--- The problem ---
Extract the full listing verbatim and drop any pictures from your copy.
+++ Working data
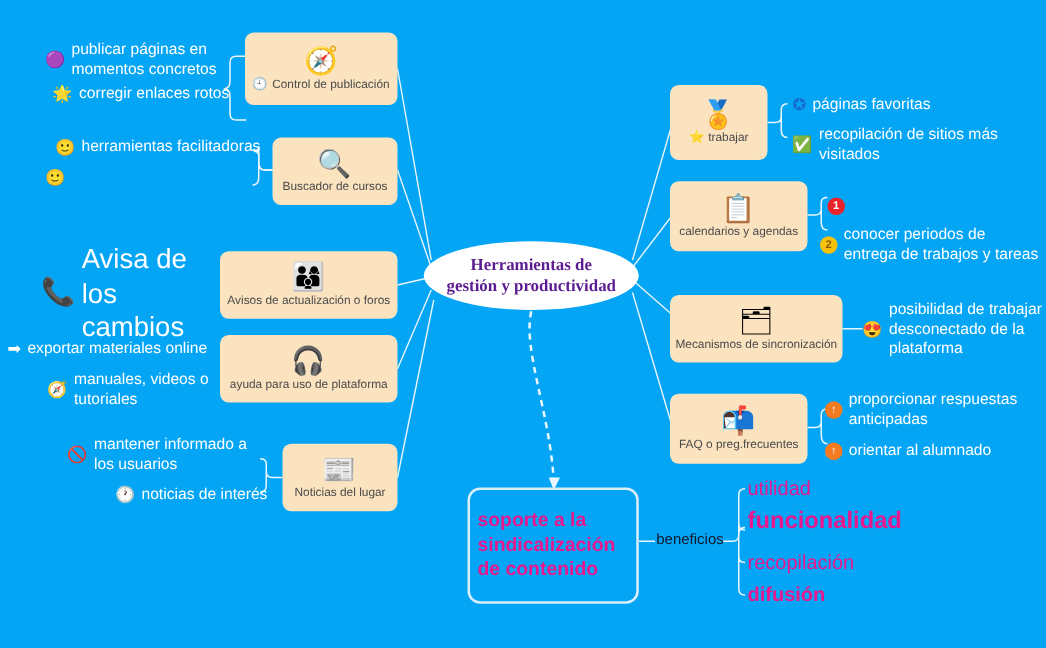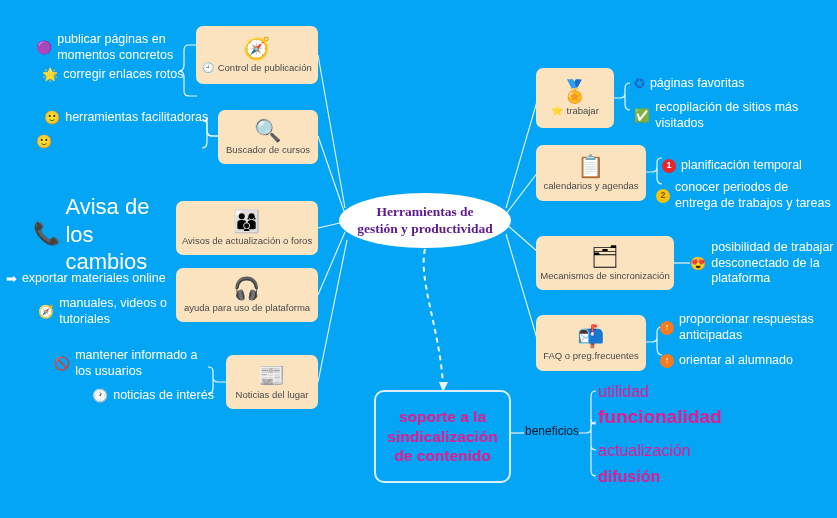--- a/index.html
+++ b/index.html
@@ -253,7 +253,6 @@
 
   <div class="leaf" style="left:662px; top:158px;">
     <span class="badge red">1</span>
-    <span class="ltext">planificación temporal</span>
   </div>
 
   <div class="leaf" style="left:656px; top:180px; width:178px;">

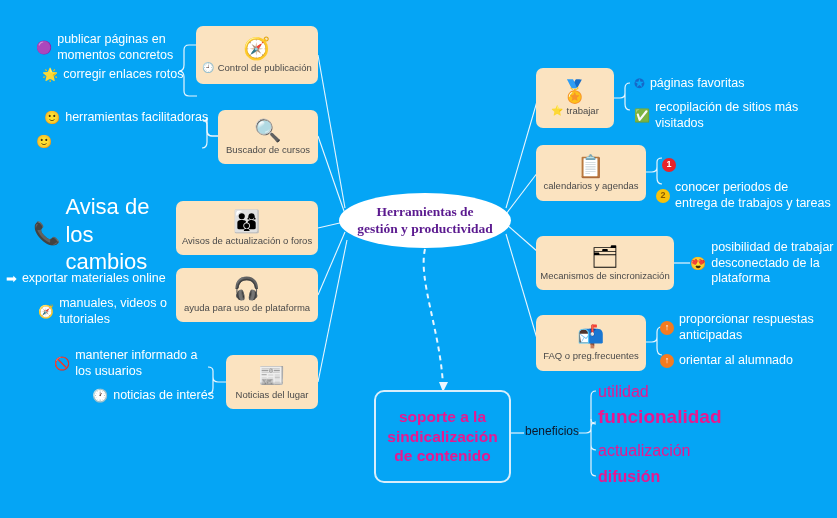--- a/index.html
+++ b/index.html
@@ -74,7 +74,7 @@
     border: 2px solid #d8eefb;
     border-radius: 10px;
     display: flex; align-items: center; justify-content: center;
-    text-align: center;
+    text-align: left;
     color: #e8188f; font-size: 15.5px; font-weight: bold; line-height: 1.25;
     padding: 0 6px;
   }

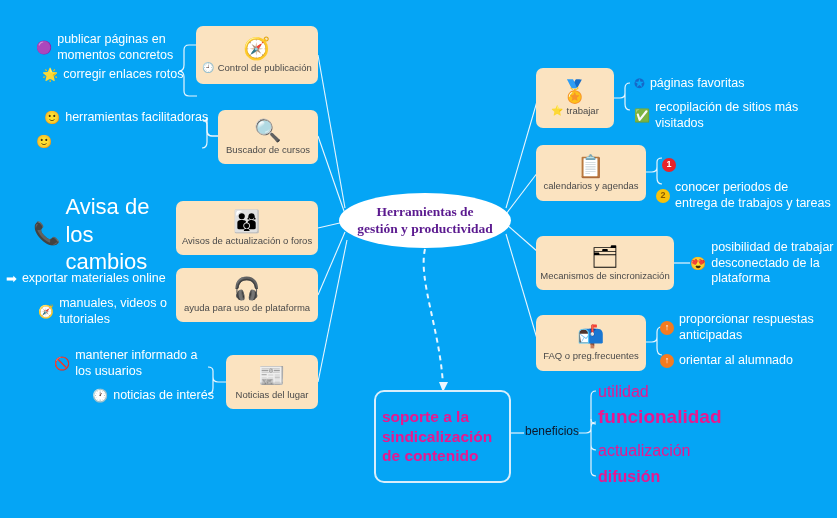--- a/index.html
+++ b/index.html
@@ -283,7 +283,7 @@
 
   <div class="benef small" style="left:598px; top:383px;">utilidad</div>
   <div class="benef large" style="left:598px; top:406px;">funcionalidad</div>
-  <div class="benef small" style="left:598px; top:442px;">actualización</div>
+  <div class="benef small" style="left:598px; top:442px;">recopilación</div>
   <div class="benef small" style="left:598px; top:468px;font-weight:bold;">difusión</div>
 
 </div>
++++++
--- Output of the task ---
--- a/index.html
+++ b/index.html
@@ -253,7 +253,6 @@
 
   <div class="leaf" style="left:662px; top:158px;">
     <span class="badge red">1</span>
-    <span class="ltext">planificación temporal</span>
   </div>
 
   <div class="leaf" style="left:656px; top:180px; width:178px;">

--- a/index.html
+++ b/index.html
@@ -74,7 +74,7 @@
     border: 2px solid #d8eefb;
     border-radius: 10px;
     display: flex; align-items: center; justify-content: center;
-    text-align: center;
+    text-align: left;
     color: #e8188f; font-size: 15.5px; font-weight: bold; line-height: 1.25;
     padding: 0 6px;
   }

--- a/index.html
+++ b/index.html
@@ -283,7 +283,7 @@
 
   <div class="benef small" style="left:598px; top:383px;">utilidad</div>
   <div class="benef large" style="left:598px; top:406px;">funcionalidad</div>
-  <div class="benef small" style="left:598px; top:442px;">actualización</div>
+  <div class="benef small" style="left:598px; top:442px;">recopilación</div>
   <div class="benef small" style="left:598px; top:468px;font-weight:bold;">difusión</div>
 
 </div>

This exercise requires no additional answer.